"""

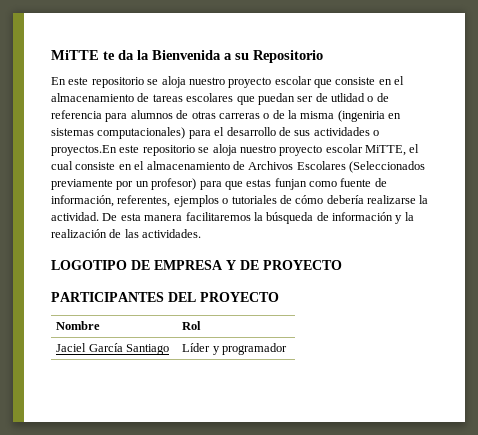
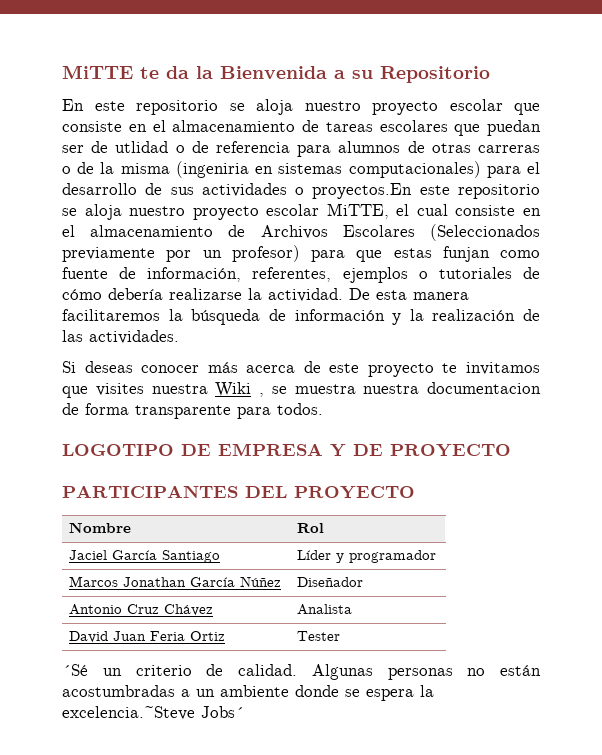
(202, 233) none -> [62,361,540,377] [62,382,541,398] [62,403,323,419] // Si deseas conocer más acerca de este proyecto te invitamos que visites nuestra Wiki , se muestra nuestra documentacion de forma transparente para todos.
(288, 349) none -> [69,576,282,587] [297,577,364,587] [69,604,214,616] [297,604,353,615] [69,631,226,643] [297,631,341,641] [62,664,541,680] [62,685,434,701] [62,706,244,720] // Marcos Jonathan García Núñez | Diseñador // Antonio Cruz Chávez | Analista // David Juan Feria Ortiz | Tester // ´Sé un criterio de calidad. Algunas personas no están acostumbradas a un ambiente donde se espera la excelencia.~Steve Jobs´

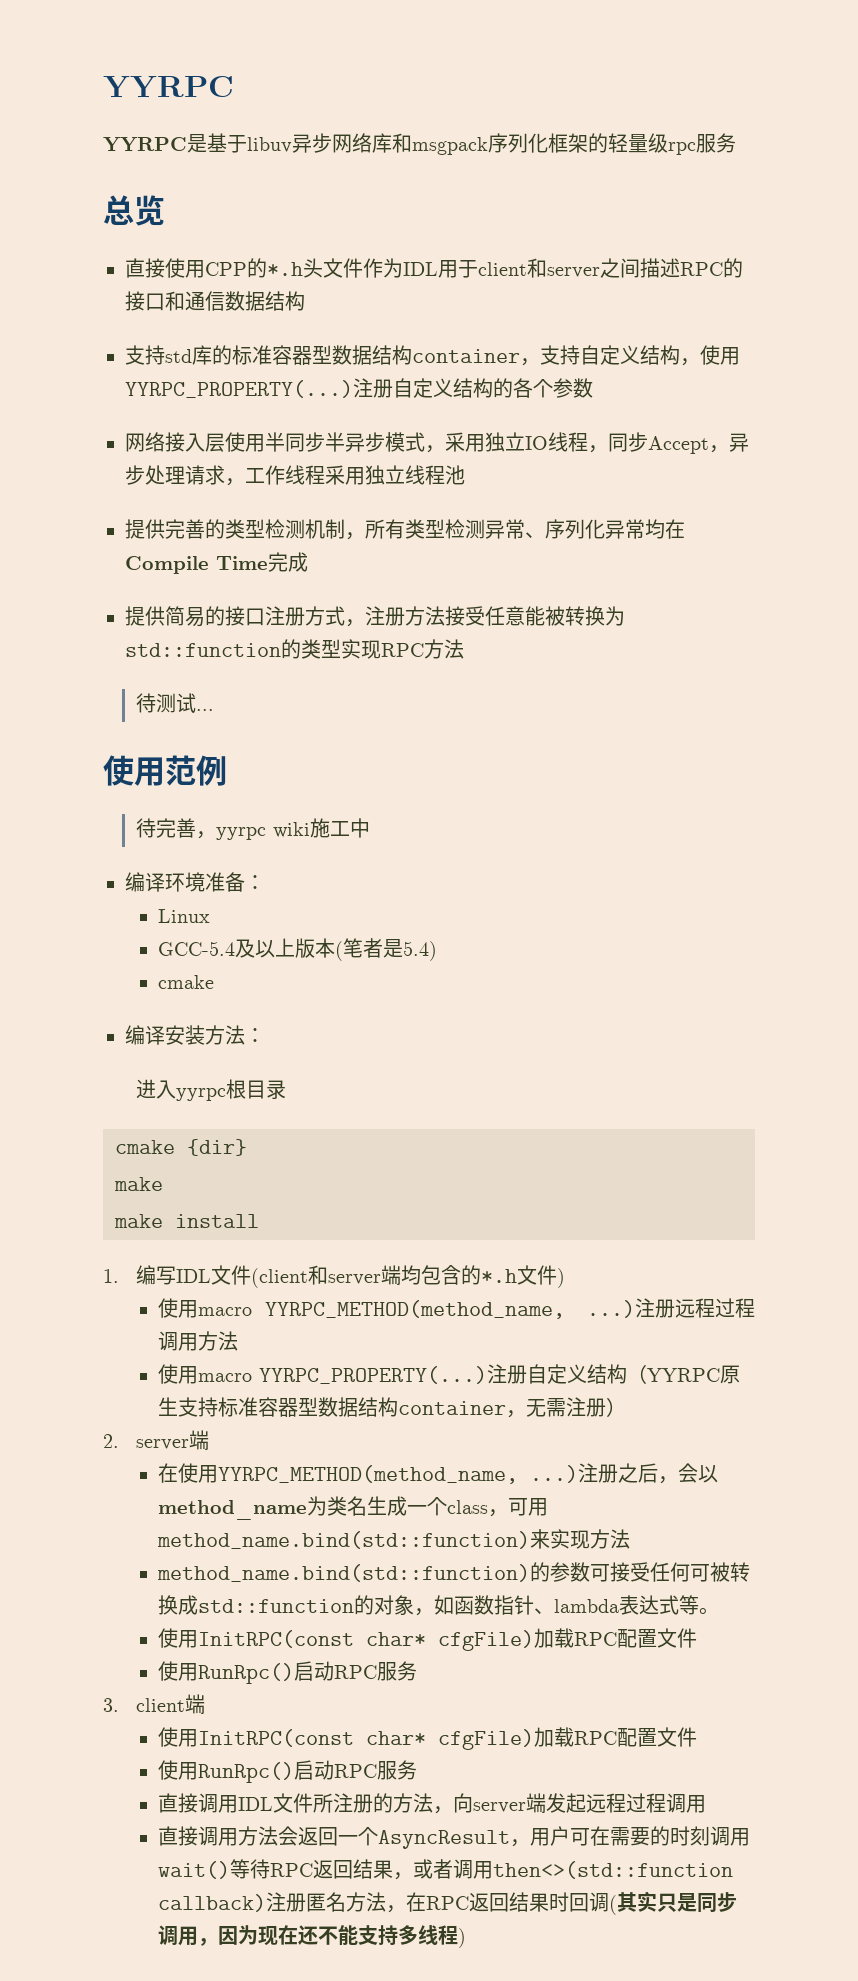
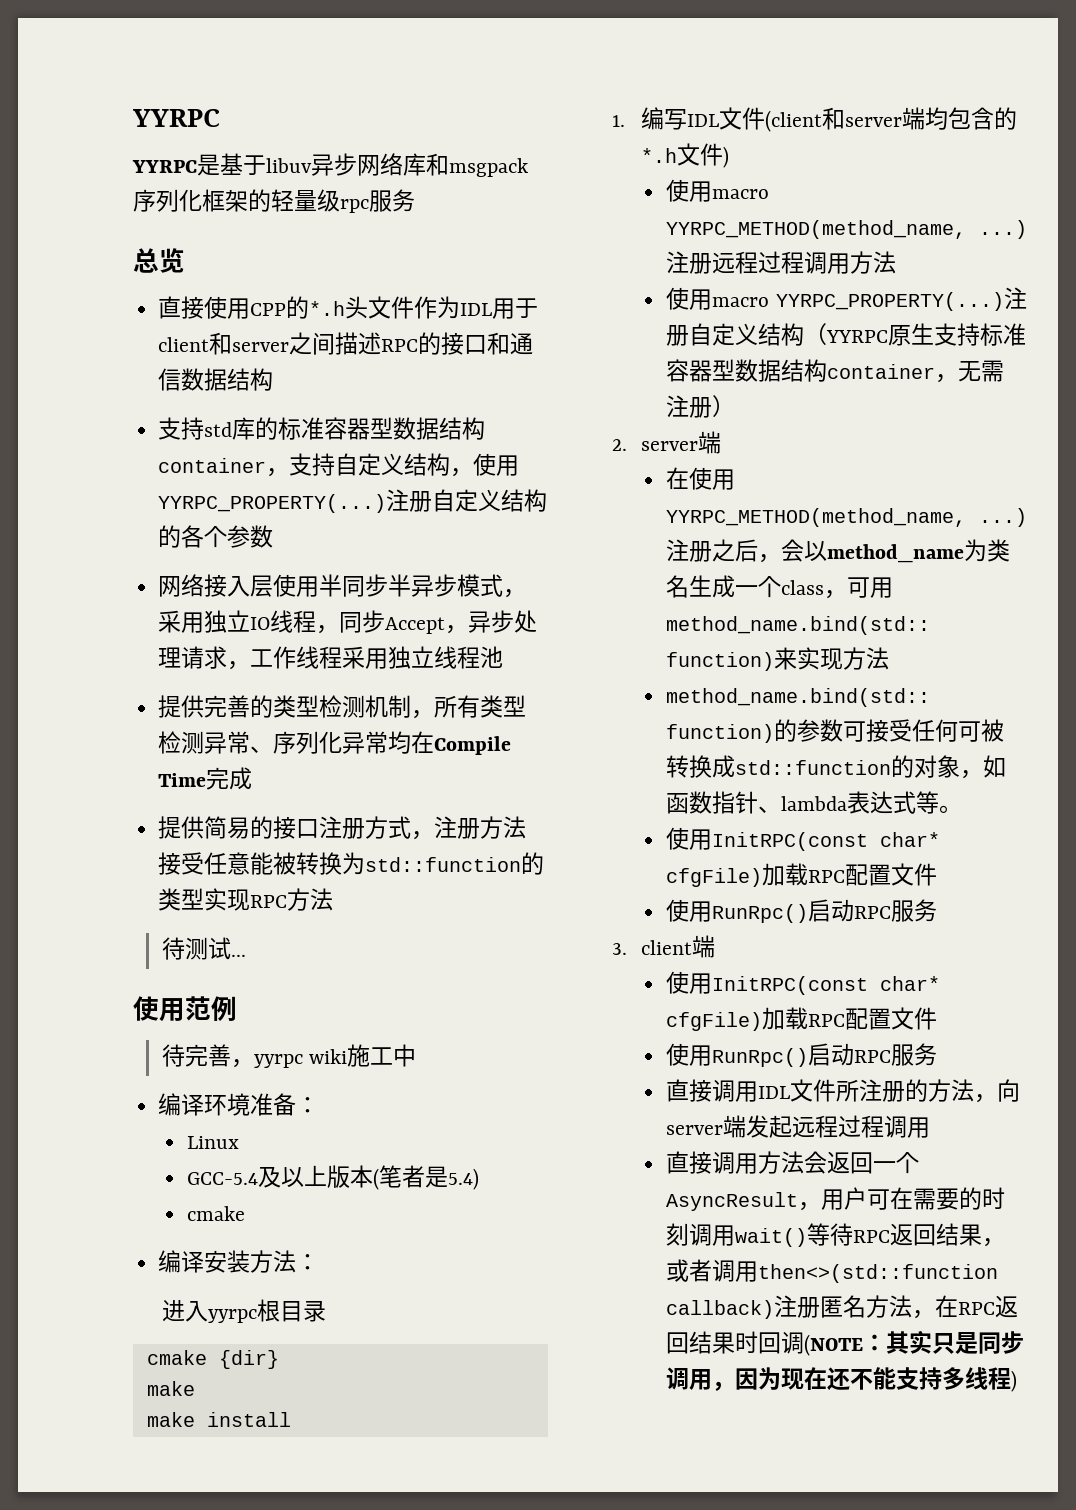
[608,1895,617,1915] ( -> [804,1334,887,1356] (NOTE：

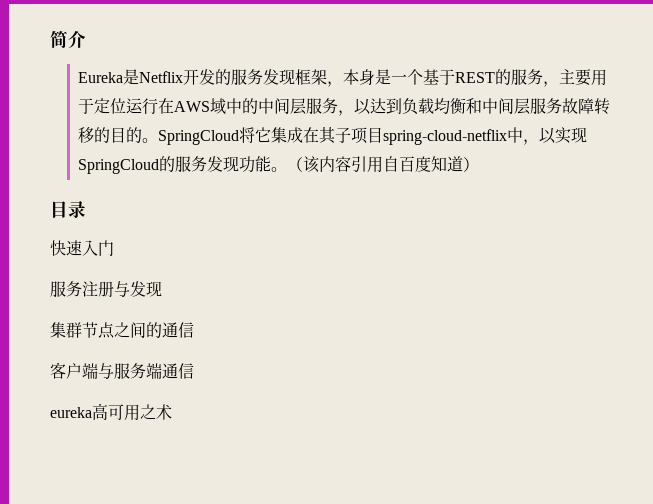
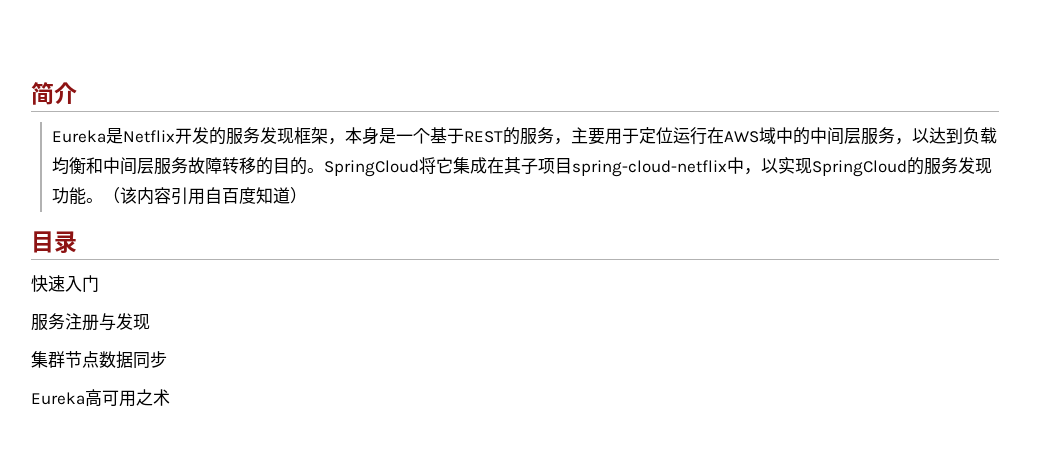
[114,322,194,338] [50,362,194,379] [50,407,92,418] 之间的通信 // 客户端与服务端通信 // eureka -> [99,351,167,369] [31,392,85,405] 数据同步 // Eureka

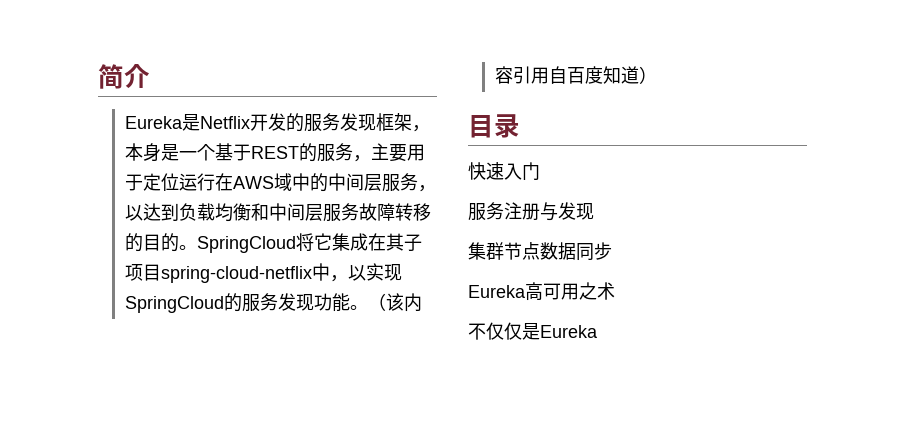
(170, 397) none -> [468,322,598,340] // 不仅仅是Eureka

"""

| Problem to work on |
Only the lines that contain the string "none" should be copied from the entries above.

| Answer area |
(202, 233) none -> [62,361,540,377] [62,382,541,398] [62,403,323,419] // Si deseas conocer más acerca de este proyecto te invitamos que visites nuestra Wiki , se muestra nuestra documentacion de forma transparente para todos.
(288, 349) none -> [69,576,282,587] [297,577,364,587] [69,604,214,616] [297,604,353,615] [69,631,226,643] [297,631,341,641] [62,664,541,680] [62,685,434,701] [62,706,244,720] // Marcos Jonathan García Núñez | Diseñador // Antonio Cruz Chávez | Analista // David Juan Feria Ortiz | Tester // ´Sé un criterio de calidad. Algunas personas no están acostumbradas a un ambiente donde se espera la excelencia.~Steve Jobs´
(170, 397) none -> [468,322,598,340] // 不仅仅是Eureka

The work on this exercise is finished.